[Data supplied — start]

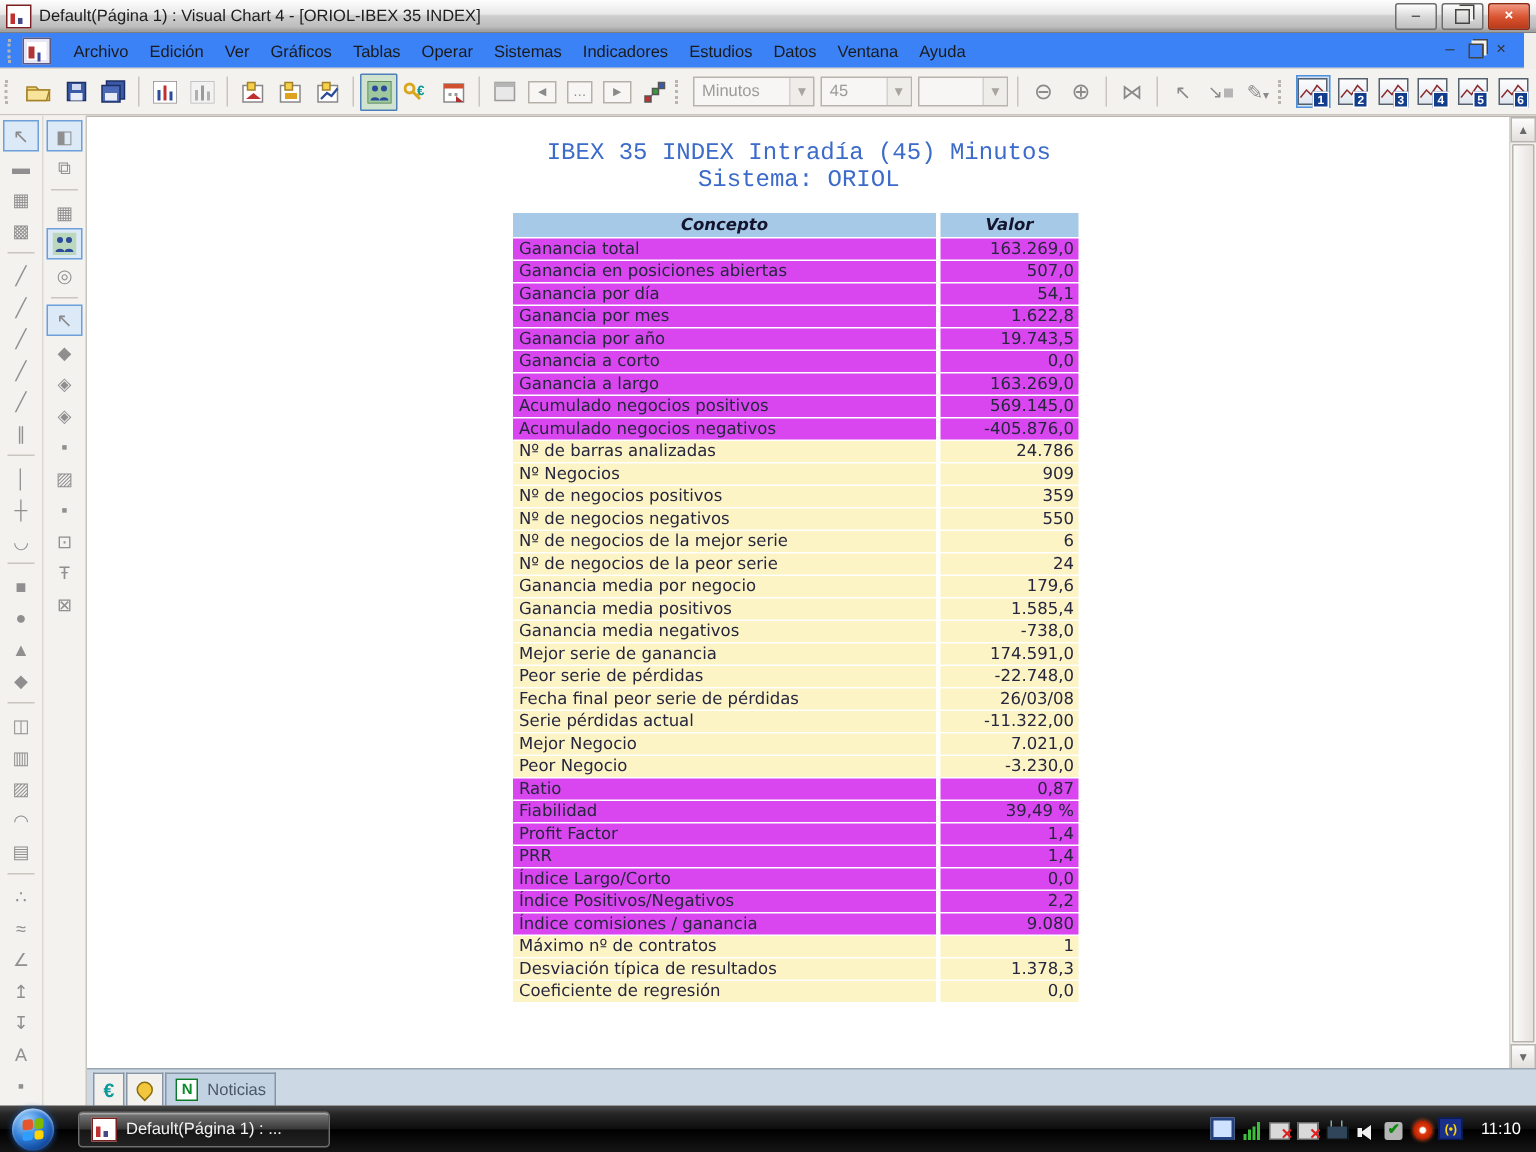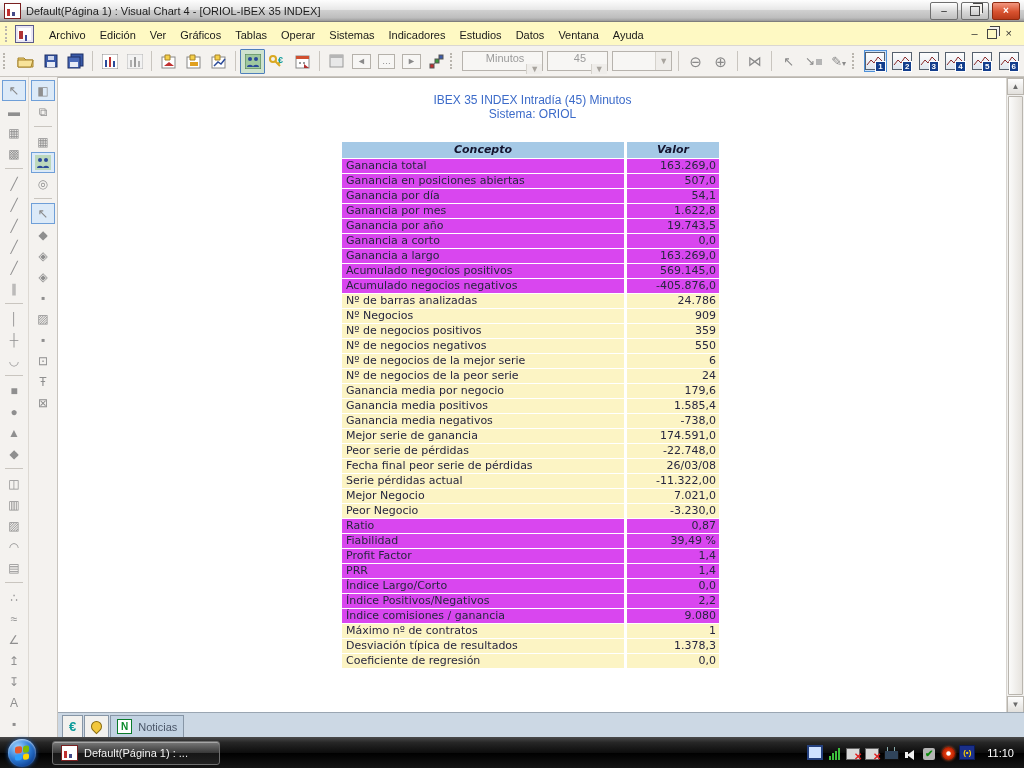--- a/index.html
+++ b/index.html
@@ -20,7 +20,7 @@
     font-size:10px;color:#222;line-height:1;}
   .wbtn.close{background:linear-gradient(#f2967f,#d8522f 55%,#b83a1a);border-color:#8d2a10;color:#fff;font-weight:bold;}
   
-  #menubar{position:absolute;top:22px;left:0;right:0;height:24px;background:#fef9c3;
+  #menubar{position:absolute;top:22px;left:0;right:8px;height:24px;background:#3b82f6;
     border-bottom:1px solid #dad7d2;display:flex;align-items:center;padding:0 4px;box-sizing:border-box;}
   .grip{width:4px;height:16px;margin:0 4px 0 1px;border-left:2px dotted #b9b5ae;flex:0 0 auto;}
   .menu-ico{width:17px;height:16px;background:#e9e6f4;border:1px solid #5b5b8a;position:relative;margin-right:8px;}

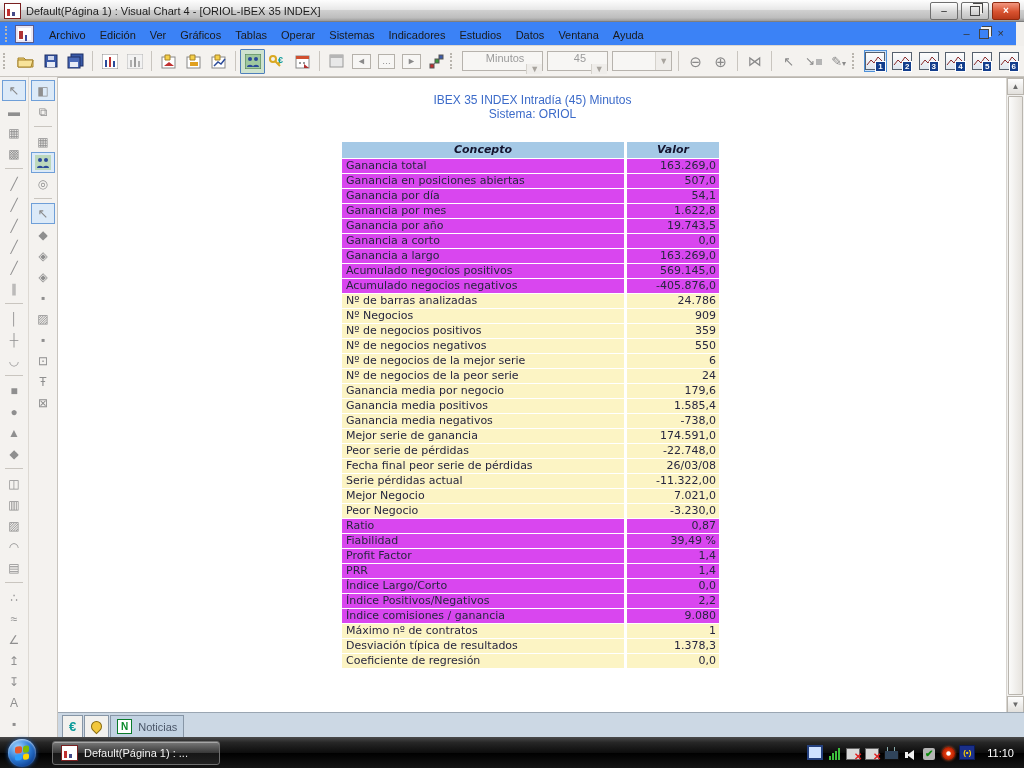--- a/index.html
+++ b/index.html
@@ -41,7 +41,7 @@
   .tbi svg{display:block;}
   .tchar{font-size:13px;color:#8a8a8a;line-height:1;}
   .combo{width:86px;height:20px;border:1px solid #b7b3ad;background:#f7f6f4;display:flex;align-items:center;
-    margin:0 2px;font-size:11px;color:#9b9b9b;padding-left:5px;box-sizing:border-box;flex-direction:column;}
+    margin:0 2px;font-size:11px;color:#9b9b9b;padding-left:5px;box-sizing:border-box;}
   .combo .arr{margin-left:auto;width:15px;height:100%;border-left:1px solid #d5d2cc;display:flex;align-items:center;justify-content:center;color:#a8a49e;font-size:9px;background:#efedea;}
   .combo.small{width:64px;}
   .vb{width:22px;height:20px;margin:0 2px;position:relative;border:1px solid transparent;display:flex;align-items:center;justify-content:center;}

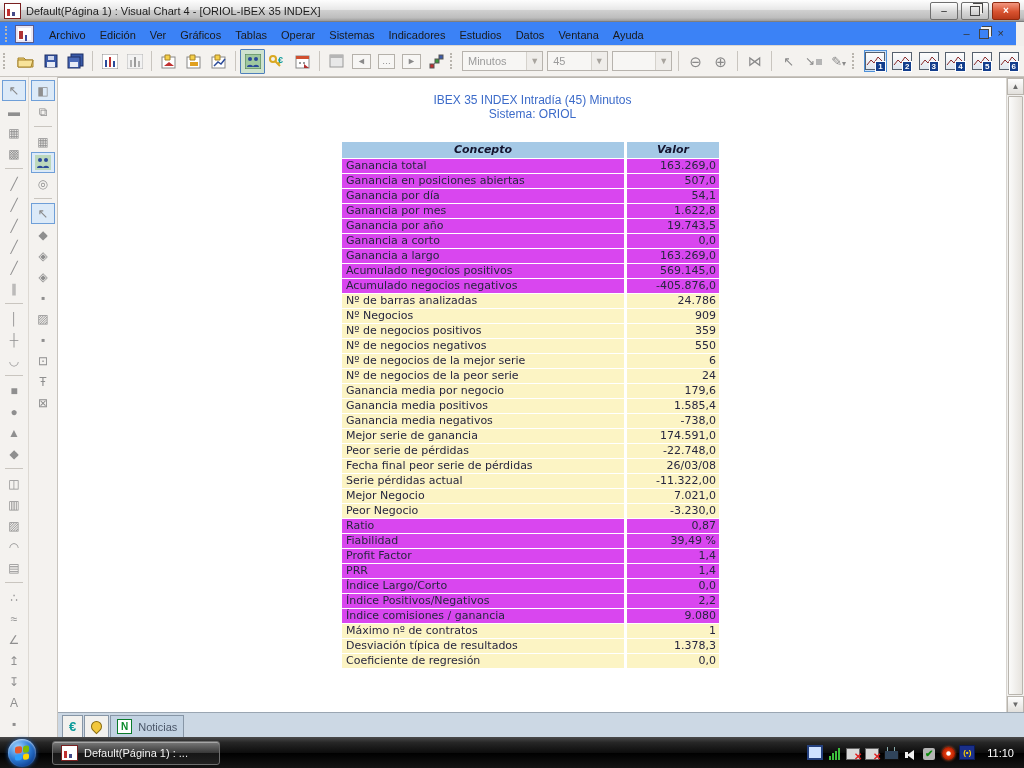--- a/index.html
+++ b/index.html
@@ -60,7 +60,7 @@
   .sb-sep{width:18px;height:1px;background:#c9c5bf;margin:4px 0;flex:0 0 auto;}
   #docwrap{position:absolute;left:58px;top:0;right:0;bottom:24px;background:#fff;border-top:1px solid #b9b5ae;}
   #doc{position:absolute;left:0;top:0;right:17px;bottom:0;background:#fff;overflow:hidden;}
-  .doc-title{font-family:Liberation Sans, sans-serif;font-size:12px;color:#3c6bc9;text-align:center;}
+  .doc-title{font-family:Liberation Mono, monospace;font-size:16px;color:#3c6bc9;text-align:center;}
   #doc-title1{margin-top:15px;}
   
   #stats-table{position:absolute;left:284px;top:64px;width:377px;font-family:"DejaVu Sans",sans-serif;font-size:11px;}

[Data supplied — finish]

What to do: Check each line of the data above for the string "solid", and copy the ones that have it.

Answer below:
     border-bottom:1px solid #dad7d2;display:flex;align-items:center;padding:0 4px;box-sizing:border-box;}
   .menu-ico{width:17px;height:16px;background:#e9e6f4;border:1px solid #5b5b8a;position:relative;margin-right:8px;}
   .combo{width:86px;height:20px;border:1px solid #b7b3ad;background:#f7f6f4;display:flex;align-items:center;
   .combo .arr{margin-left:auto;width:15px;height:100%;border-left:1px solid #d5d2cc;display:flex;align-items:center;justify-content:center;color:#a8a49e;font-size:9px;background:#efedea;}
   .vb{width:22px;height:20px;margin:0 2px;position:relative;border:1px solid transparent;display:flex;align-items:center;justify-content:center;}
   #docwrap{position:absolute;left:58px;top:0;right:0;bottom:24px;background:#fff;border-top:1px solid #b9b5ae;}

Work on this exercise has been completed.